Records to use below:

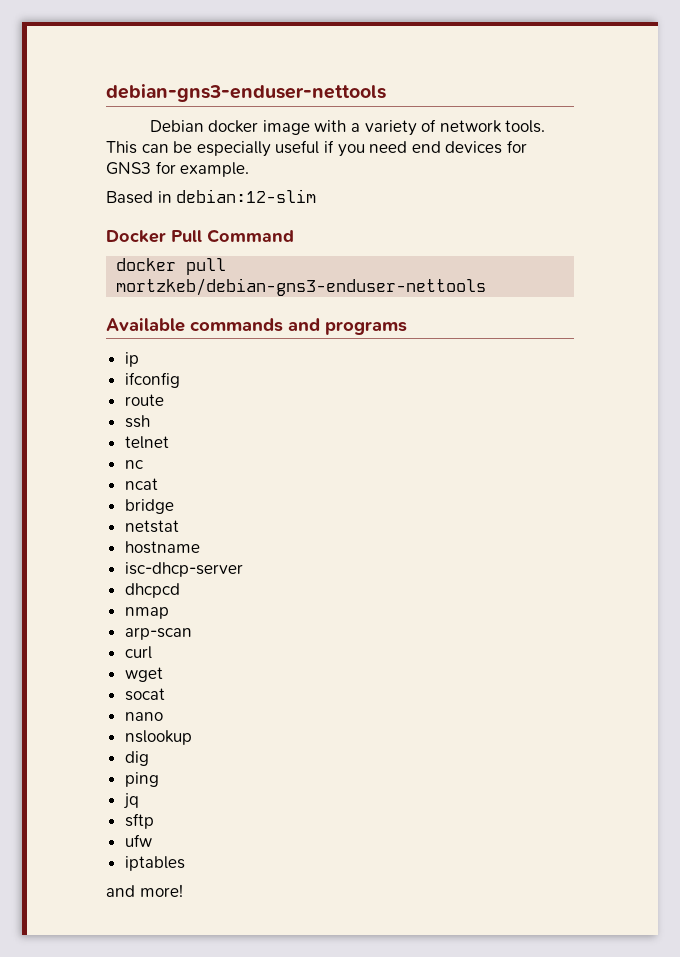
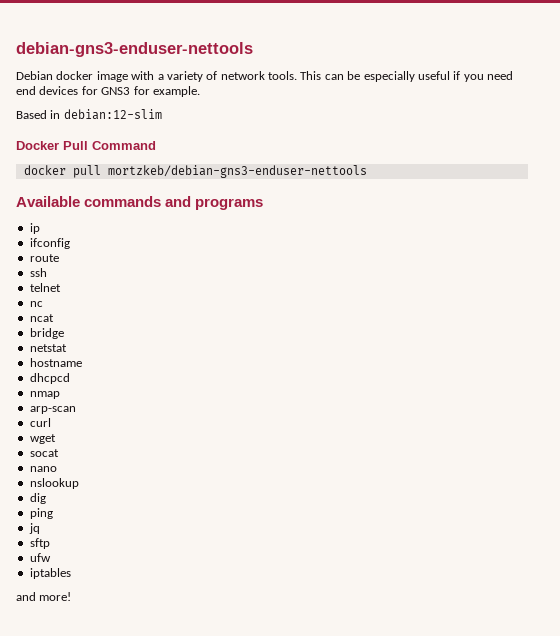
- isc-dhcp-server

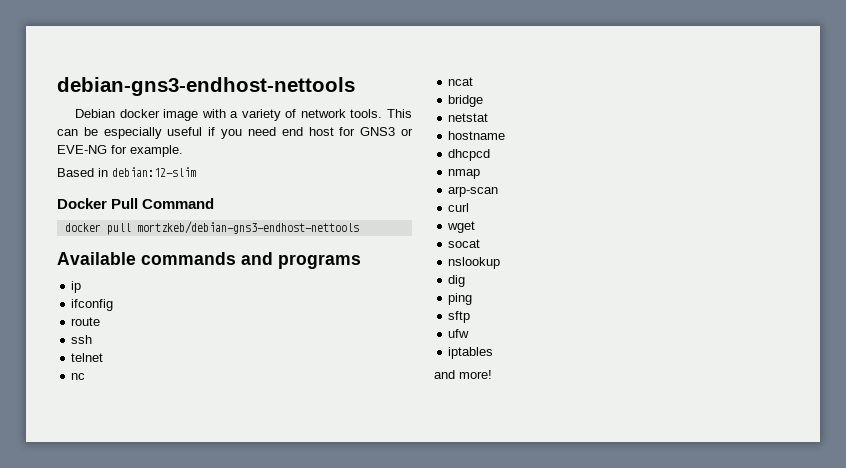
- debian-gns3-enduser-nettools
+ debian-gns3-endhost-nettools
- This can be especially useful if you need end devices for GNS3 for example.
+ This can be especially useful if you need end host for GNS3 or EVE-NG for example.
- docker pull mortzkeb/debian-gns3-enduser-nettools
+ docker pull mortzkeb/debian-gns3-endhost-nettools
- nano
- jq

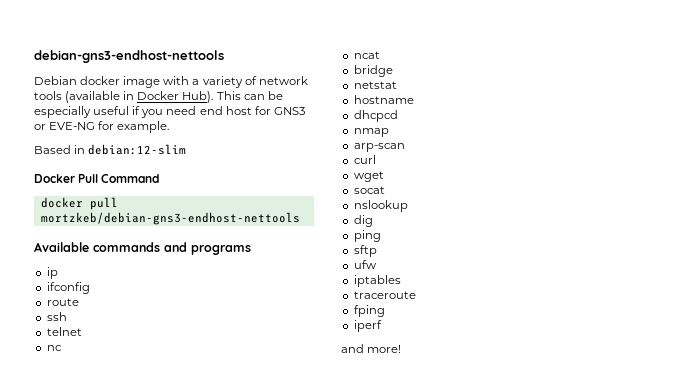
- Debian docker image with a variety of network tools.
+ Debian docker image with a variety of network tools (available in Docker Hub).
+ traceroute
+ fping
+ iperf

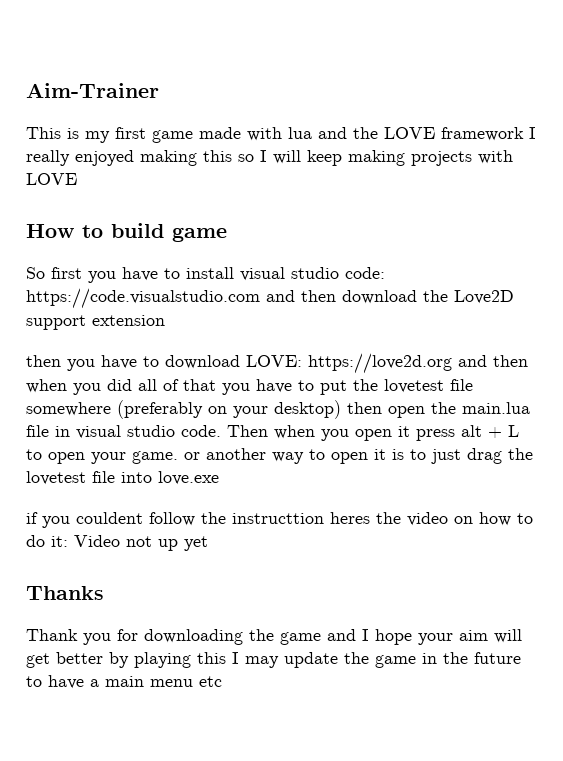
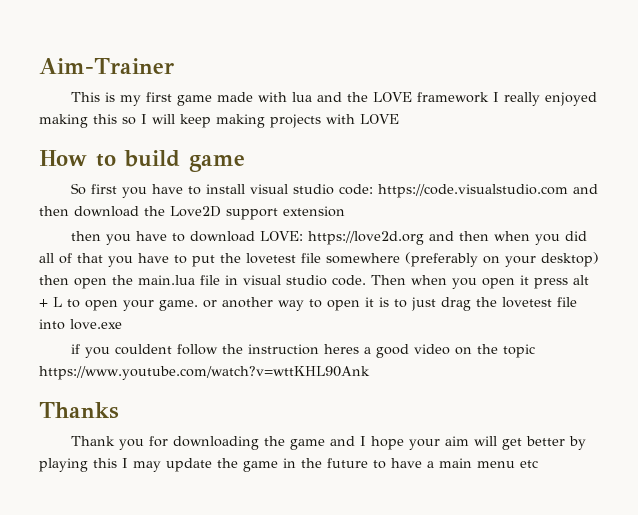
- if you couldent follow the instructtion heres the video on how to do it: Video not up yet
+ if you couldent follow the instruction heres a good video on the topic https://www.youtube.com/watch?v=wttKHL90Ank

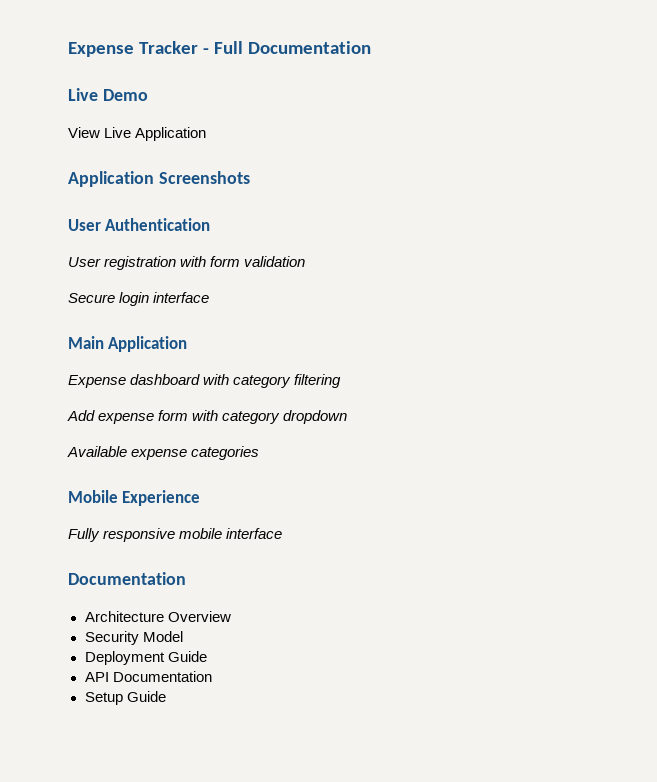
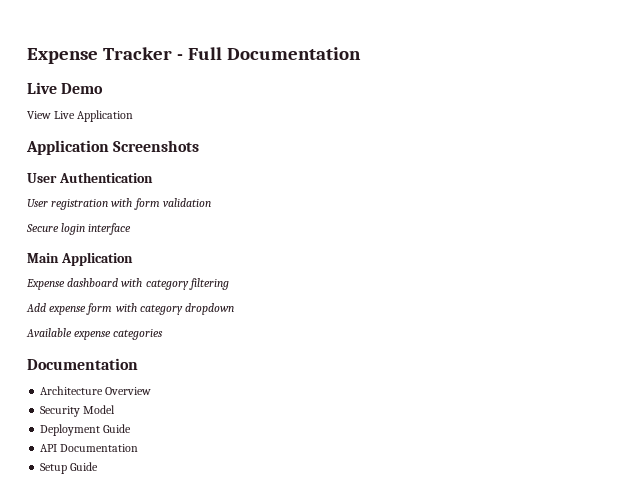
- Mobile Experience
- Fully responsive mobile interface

End of Records to use.

Only the lines from the one with "- Debian docker" through the end of the data, both ends included, should be written out exactly, and no pictures should appear.

- Debian docker image with a variety of network tools.
+ Debian docker image with a variety of network tools (available in Docker Hub).
+ traceroute
+ fping
+ iperf

- if you couldent follow the instructtion heres the video on how to do it: Video not up yet
+ if you couldent follow the instruction heres a good video on the topic https://www.youtube.com/watch?v=wttKHL90Ank

- Mobile Experience
- Fully responsive mobile interface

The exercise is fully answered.